The growth in global exchange-traded derivatives slowed to 11 percent last year as Chinese commodity trading dropped by almost a third.
While almost 25 billion futures and options traded on regulated exchanges in 2011, up from 22 billion contracts the previous year, the expansion lagged a 25 percent growth rate in 2010, the World Federation of Exchanges said in a statement yesterday. The slowdown stemmed from a decrease in commodity trading, said Peter Clifford, deputy secretary general at the Paris-based association that represents 54 stock, options and futures exchanges worldwide.
“That’s why the overall rate is a slower pace,” he said in a telephone interview today. Chinese commodity trading dropped by 32 percent last year, compared with 2010, he said. The WFE will release more details on the trading in April, it said in the statement.

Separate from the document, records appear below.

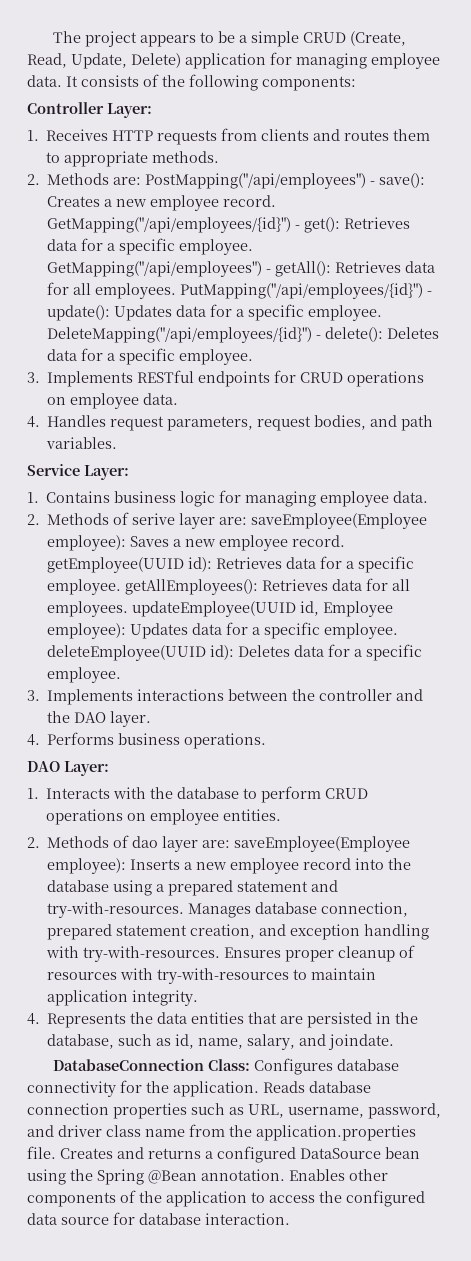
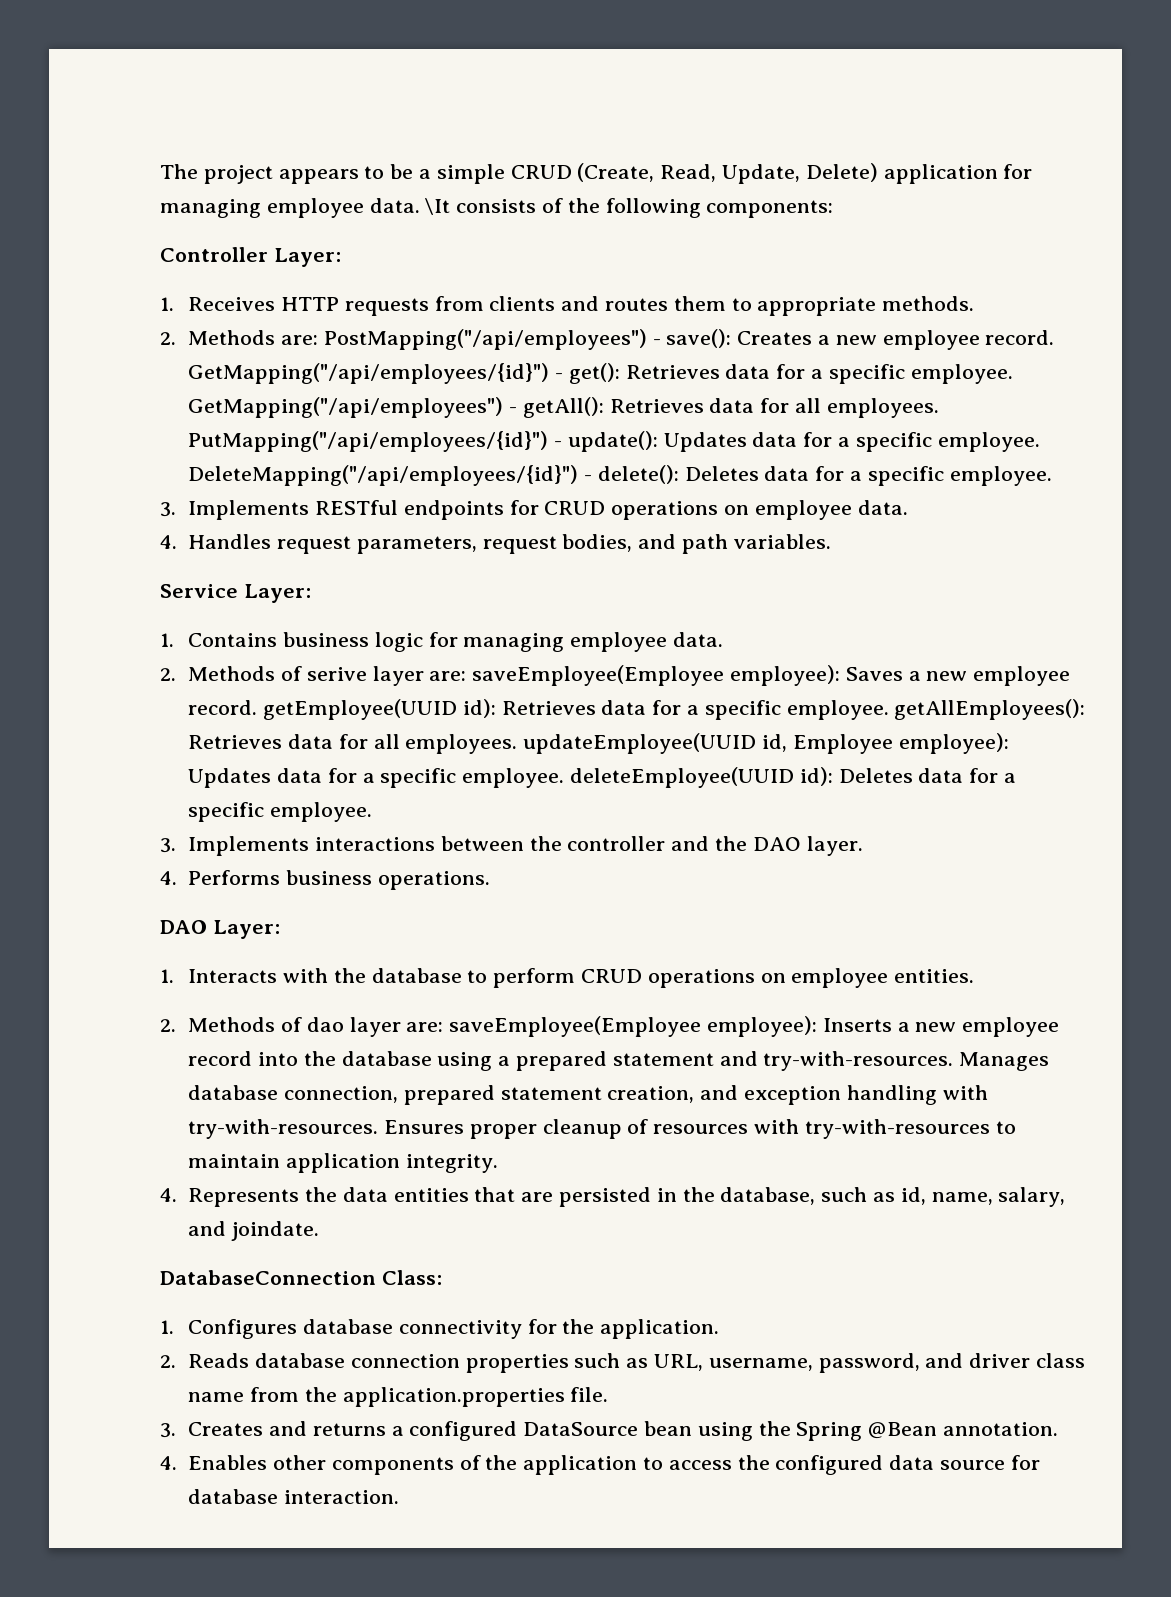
- It consists of the following components:
+ \It consists of the following components:
- DatabaseConnection Class: Configures database connectivity for the application. Reads database connection properties such as URL, username, password, and driver class name from the application.properties file. Creates and returns a configured DataSource bean using the Spring @Bean annotation. Enables other components of the application to access the configured data source for database interaction.
+ DatabaseConnection Class:
+ 1. Configures database connectivity for the application.
+ 2. Reads database connection properties such as URL, username, password, and driver class name from the application.properties file.
+ 3. Creates and returns a configured DataSource bean using the Spring @Bean annotation.
+ 4. Enables other components of the application to access the configured data source for database interaction.

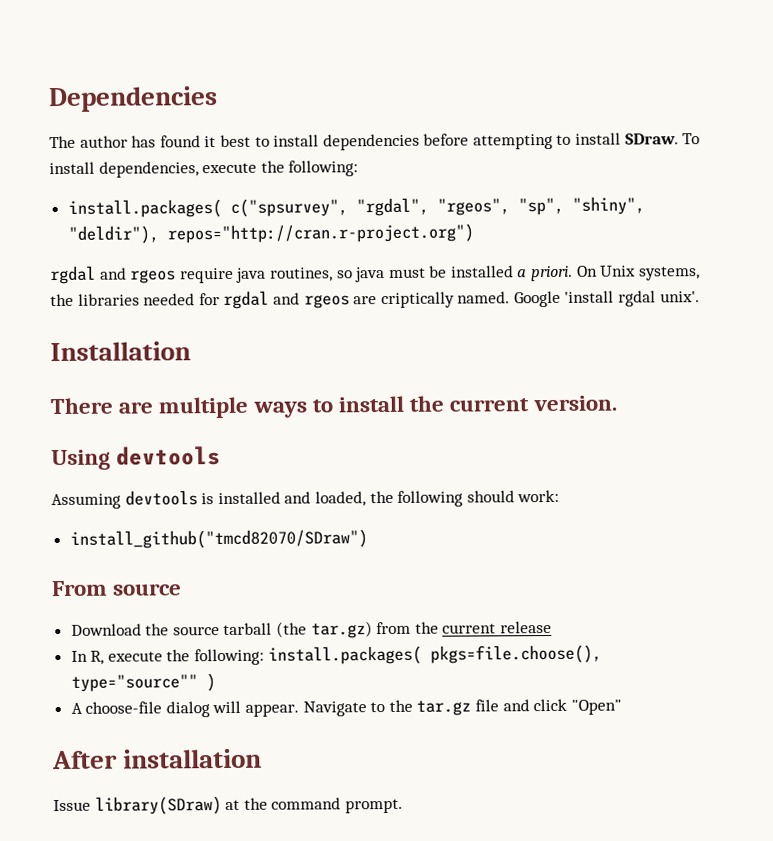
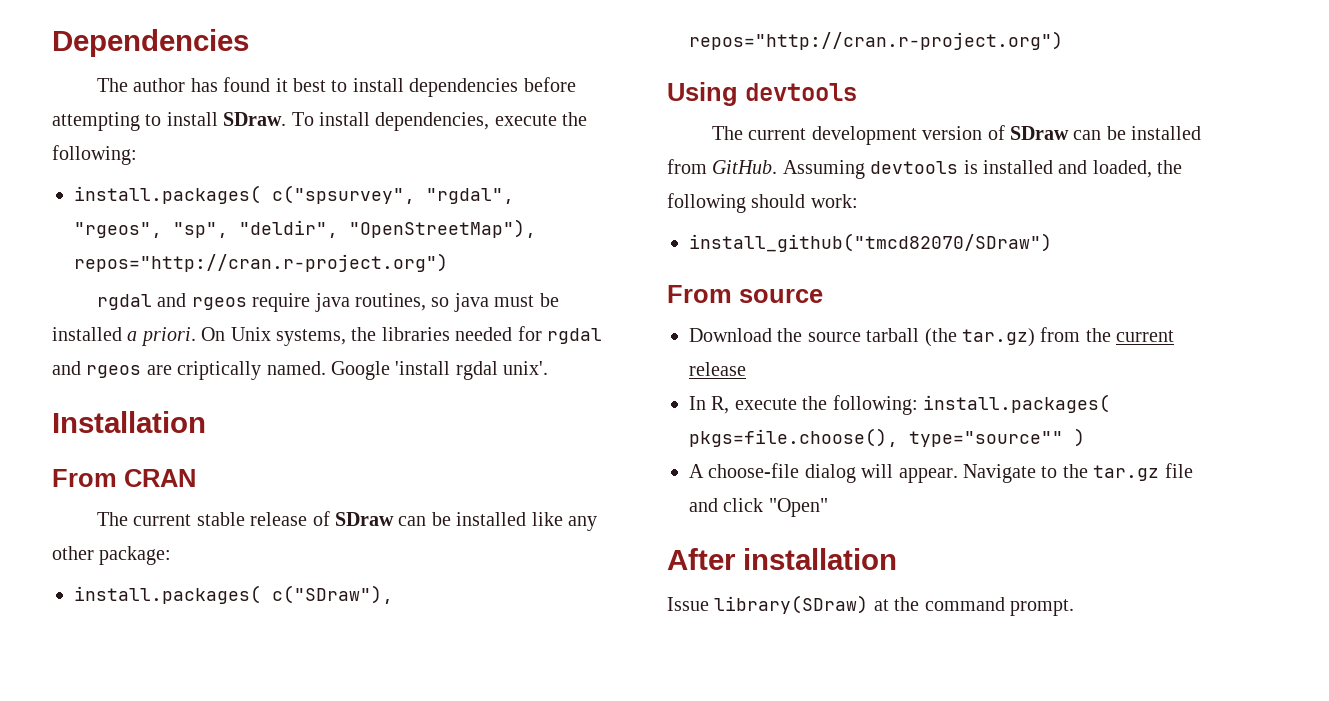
- install.packages( c("spsurvey", "rgdal", "rgeos", "sp", "shiny", "deldir"), repos="http://cran.r-project.org")
+ install.packages( c("spsurvey", "rgdal", "rgeos", "sp", "deldir", "OpenStreetMap"), repos="http://cran.r-project.org")
- There are multiple ways to install the current version.
+ From CRAN
+ The current stable release of SDraw can be installed like any other package:
+ install.packages( c("SDraw"), repos="http://cran.r-project.org")
  Using devtools
- Assuming devtools is installed and loaded, the following should work:
+ The current development version of SDraw can be installed from GitHub. Assuming devtools is installed and loaded, the following should work:

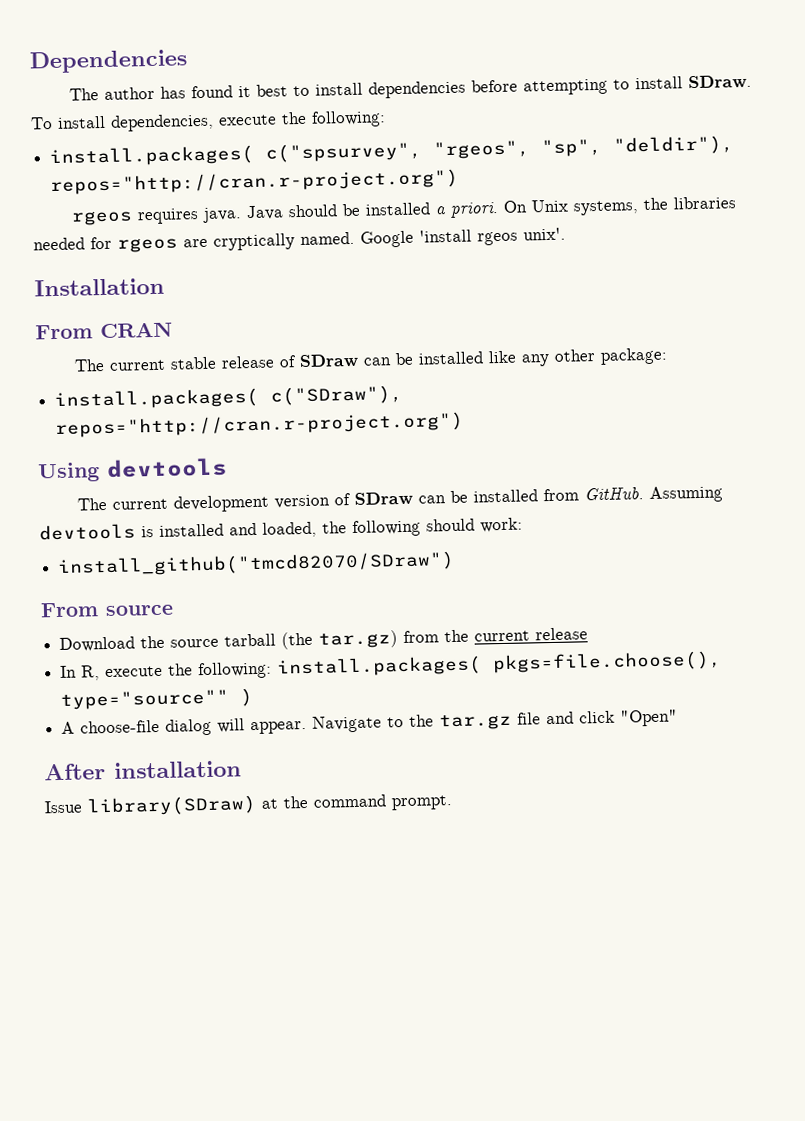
- install.packages( c("spsurvey", "rgdal", "rgeos", "sp", "deldir", "OpenStreetMap"), repos="http://cran.r-project.org")
- rgdal and rgeos require java routines, so java must be installed a priori.
+ install.packages( c("spsurvey", "rgeos", "sp", "deldir"), repos="http://cran.r-project.org")
+ rgeos requires java. Java should be installed a priori.
- On Unix systems, the libraries needed for rgdal and rgeos are criptically named.
+ On Unix systems, the libraries needed for rgeos are cryptically named.
- Google 'install rgdal unix'.
+ Google 'install rgeos unix'.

Commodity futures were the only asset class to decrease in overall volume last year, to 2.8 billion from 2.9 billion. Futures and options on currencies, interest rates and equities all rose, according to the WFE. Equity derivatives are the largest group, with 15.7 billion changing hands last year.
“This increase in volumes seems logical given the high volatility of markets in 2011, which may have driven the need for hedging upwards,” Jorge Alegria, chief executive officer of the Mexican Derivatives Exchange and chairman of the International Options Market Association, said in the statement.
CME, ICE Volumes
The two largest U.S.-based futures exchange owners reported record average daily volume in 2011. CME Group Inc. (CME), based in Chicago, said an average 13.4 million contracts per day changed hands last year, up 10 percent from 2010, according to a January statement. Atlanta-based Intercontinental Exchange Inc. said an average 1.5 million contracts traded daily on its three futures exchanges, up 16 percent from the year before.
Worldwide, 11.9 billion futures traded last year and 12.9 billion options were bought and sold, according to WFE.
The World Bank reduced its global growth forecast for this year to 2.5 percent from a June estimate of 3.6 percent, the Washington-based institution said on Jan. 18. It warned that the crisis in Europe and slower growth in developing economies may crimp the world economy further.